I personally tend to every patient and spend as much time with them as they need.  Some of my patients have been coming to me for over 20 years! I think of patients as friends or family – I know their needs, their likes, their histories, and how their hearing has aided or diminished their life experiences.  I am constantly working to optimize their hearing in all of the situations they feel are important.

Professional Credentials

Holly Hosford-Dunn, PhD, Clinical Audiologist obtained her PhD in Hearing Sciences at Stanford University. She did a post-doctoral fellowship at MIT in Boston before serving as Director of Audiology at Stanford University Medical Center for six years. She has owned and managed four audiology and hearing aid dispensing practices in Tucson over the past 23 years.

Areas of Interest and Expertise

  • Diagnostic Audiology Expertise.  TAI has  been the first choice of many outstanding physicians for their Tucson-area patients for many years, in Tucson, Pima County, and the Phoenix area. It is also why audiologists and audiology clinics throughout the US refer their patients to us.
    • Hearing tests are not performed simply to fit hearing aids!  TAI’s patient-centered model ensures that all patients receive consistently excellent evaluations and individualized treatments.
    • A series of psychophysical tests comprise the Audiology Test Battery that is performed to systematically examine all parts of the ear, the hearing nerve, and the auditory pathways that process sound in the brain.
    • Results of the tests help determine WHERE the hearing breakdown occurred and WHY it happened. Those results are critical when making decisions and recommendations about treatment.
  • Hearing Protection.  The main goal is to prevent hearing loss from happening in the first place, or stop it from continuing to deteriorate in people who already have hearing problems.
    • In Arizona and California, I have directed and worked in private industry Hearing Conservation programs, under OSHA guidelines, in military and VA hospitals.
    • As part of the evaulation, patients’ histories are carefully scrutinized for dangerous recreational noise exposure .  As part of follow-up, patients’ current lifestyle activities are monitored to protect them from noise-induced hearing loss.
  • Hearing Aids.  Research and survey data STRONGLY support the use of hearing aids to help those with hearing loss, but only if certain conditions are met:
    • Extensive pre-fit counseling is performed to set patient expectations and match those expectations with the “best fit” hearing aid technologies and hearing aid costs.
    • Hearing aid fitting procedures are implemented correctly in a sequence that promotes patients’ success in learning to incorporate hearing aids into their different lifestyles.
    • The hearing aid fit, the patient’s aided performance, the overall condition of the hearing aids, and the health of the patient’s ear canals are checked at least four times a year.  (There is no additional charge for this follow-up).
  • Tinnitus.  Ringing in the ears accompanies many complaints of hearing loss, or can occur without other hearing problems.  Tinnitus can signify a significant medical problem in the auditory system, or it can be an annoying or debilitating by-product of hearing loss.
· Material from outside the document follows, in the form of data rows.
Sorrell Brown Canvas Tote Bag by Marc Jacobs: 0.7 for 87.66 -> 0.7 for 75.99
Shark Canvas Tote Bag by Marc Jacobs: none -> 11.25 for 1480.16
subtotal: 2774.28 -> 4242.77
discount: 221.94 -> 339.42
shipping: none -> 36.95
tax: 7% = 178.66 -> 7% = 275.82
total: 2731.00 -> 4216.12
    • Expertise and interest in tinnitus go hand in hand with  diagnosing and treating hearing problems. History taking and the diagnostic audiology test battery are important parts of investigating tinnitus complaints and tailoring recommendations for tinnitus management.
    • Past and very recent research support the use of hearing aids as a highly effective means of managing tinnitus.
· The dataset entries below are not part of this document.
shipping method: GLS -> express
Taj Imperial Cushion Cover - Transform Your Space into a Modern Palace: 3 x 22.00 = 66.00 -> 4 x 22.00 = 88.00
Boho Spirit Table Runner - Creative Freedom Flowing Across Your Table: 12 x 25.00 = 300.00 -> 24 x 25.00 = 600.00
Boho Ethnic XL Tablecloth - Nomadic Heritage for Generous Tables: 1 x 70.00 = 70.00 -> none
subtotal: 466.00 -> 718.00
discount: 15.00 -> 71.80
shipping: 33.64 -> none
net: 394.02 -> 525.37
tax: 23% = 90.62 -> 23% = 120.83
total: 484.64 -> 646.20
    • Whatever the origin or recommended treatment for tinnitus, counseling is an important part of tinnitus management.
  • Counseling. Patient history, hearing diagnosis, hearing protection, and hearing aid fitting all require consistent and careful discussion with each patient, individualized for their past and present needs.  This is how we counsel and it is an important part of our interests and our expertise. We also encourage patients to use computer-based training methods to sharpen their auditory and listening skills.
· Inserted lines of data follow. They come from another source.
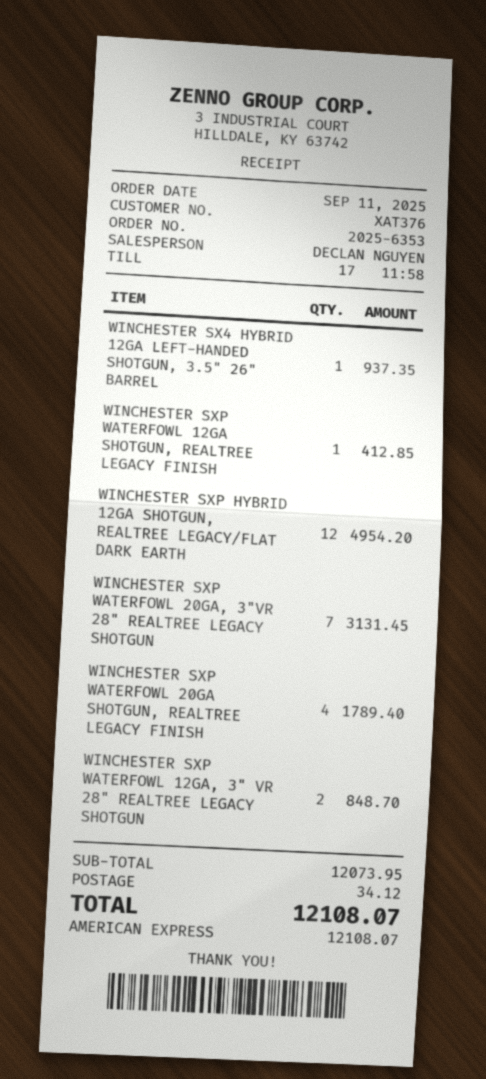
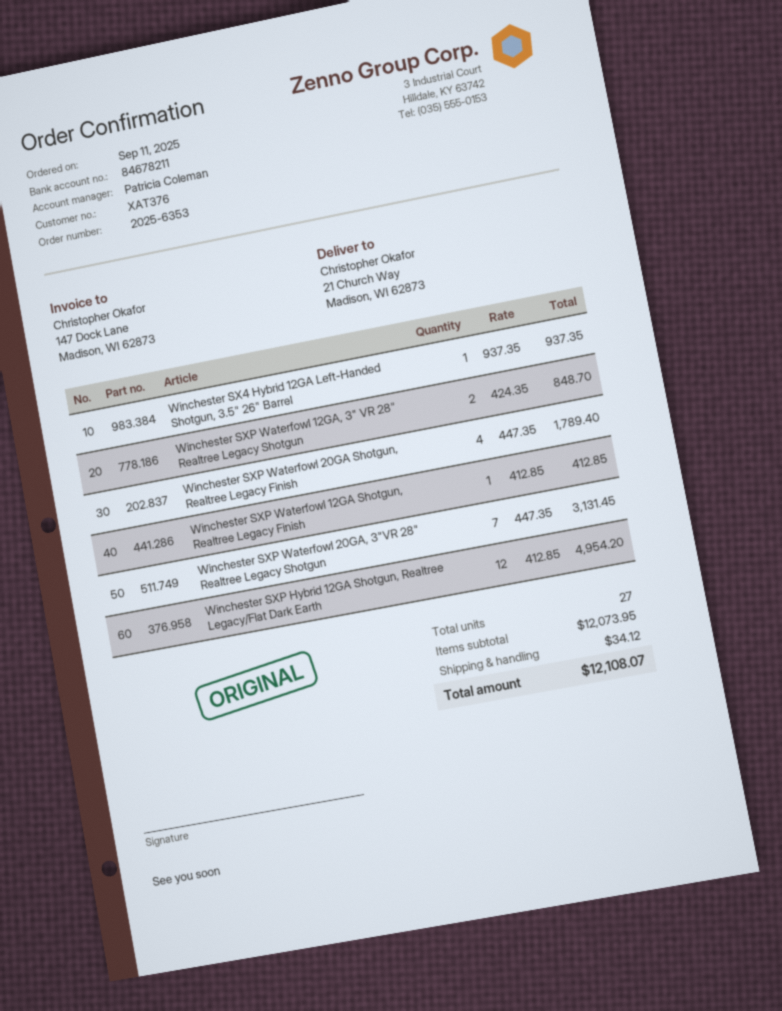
sales rep: DECLAN NGUYEN -> Patricia Coleman

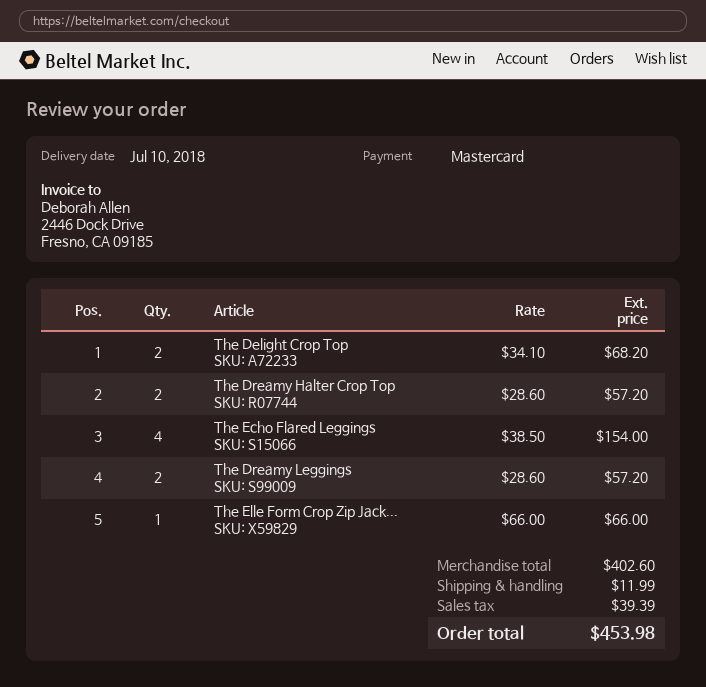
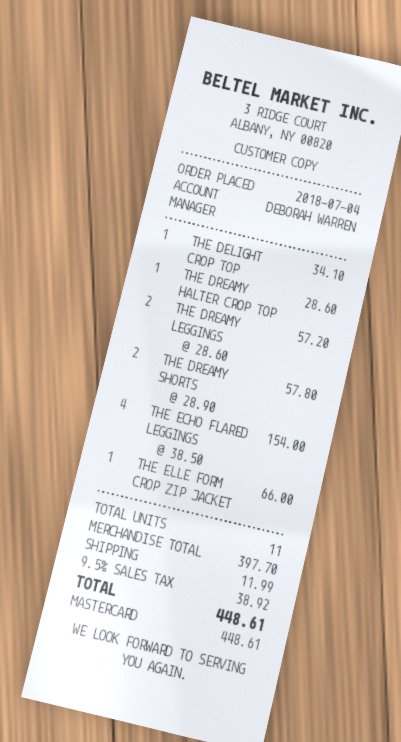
The Delight Crop Top: 2 x 34.10 = 68.20 -> 1 x 34.10 = 34.10
The Dreamy Halter Crop Top: 2 x 28.60 = 57.20 -> 1 x 28.60 = 28.60
THE DREAMY SHORTS: none -> 2 x 28.90 = 57.80
subtotal: 402.60 -> 397.70
tax: 39.39 -> 38.92
total: 453.98 -> 448.61

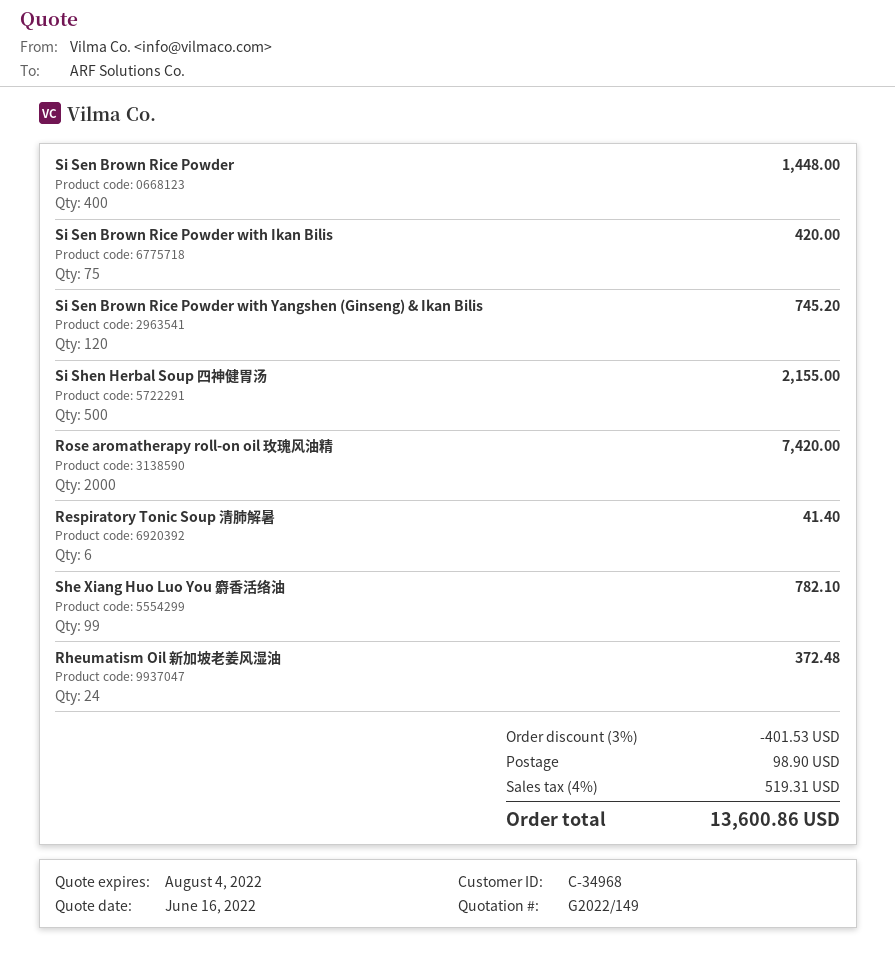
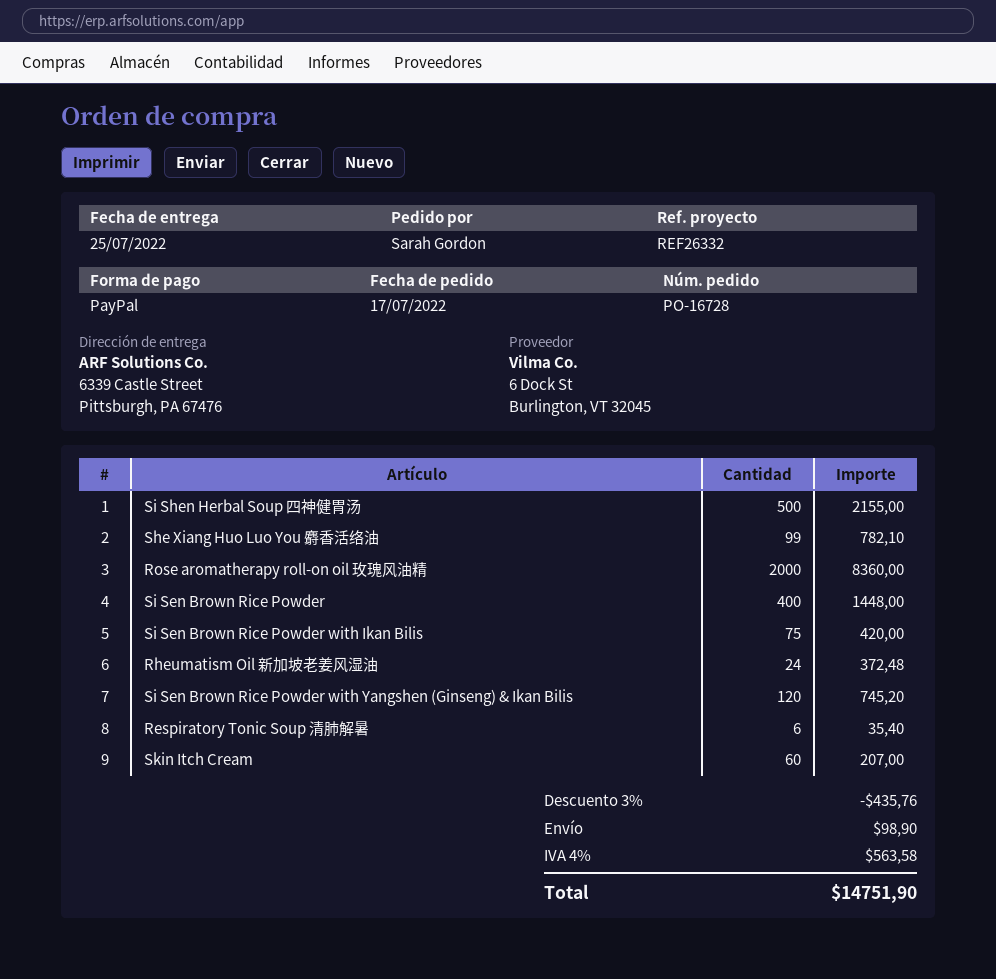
Rose aromatherapy roll-on oil 玫瑰风油精: 2000 for 7420.00 -> 2000 for 8360.00
Respiratory Tonic Soup 清肺解暑: 6 for 41.40 -> 6 for 35.40
Skin Itch Cream: none -> 60 for 207.00
discount: 3% = 401.53 -> 3% = 435.76
tax: 4% = 519.31 -> 4% = 563.58
total: 13600.86 -> 14751.90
  • Expert Witness & Expert Opinion.  On occasion, I am asked to testify or research and report on situations and environments in which hearing loss is a factor, or in which hearing loss may have been induced.  This is a fascinating area requiring excellent diagnostic proficiency and research training.  It is also a great way to learn more and hone professional skills.  Throughout the years, I have helped patients and professional clients win cases and settlements.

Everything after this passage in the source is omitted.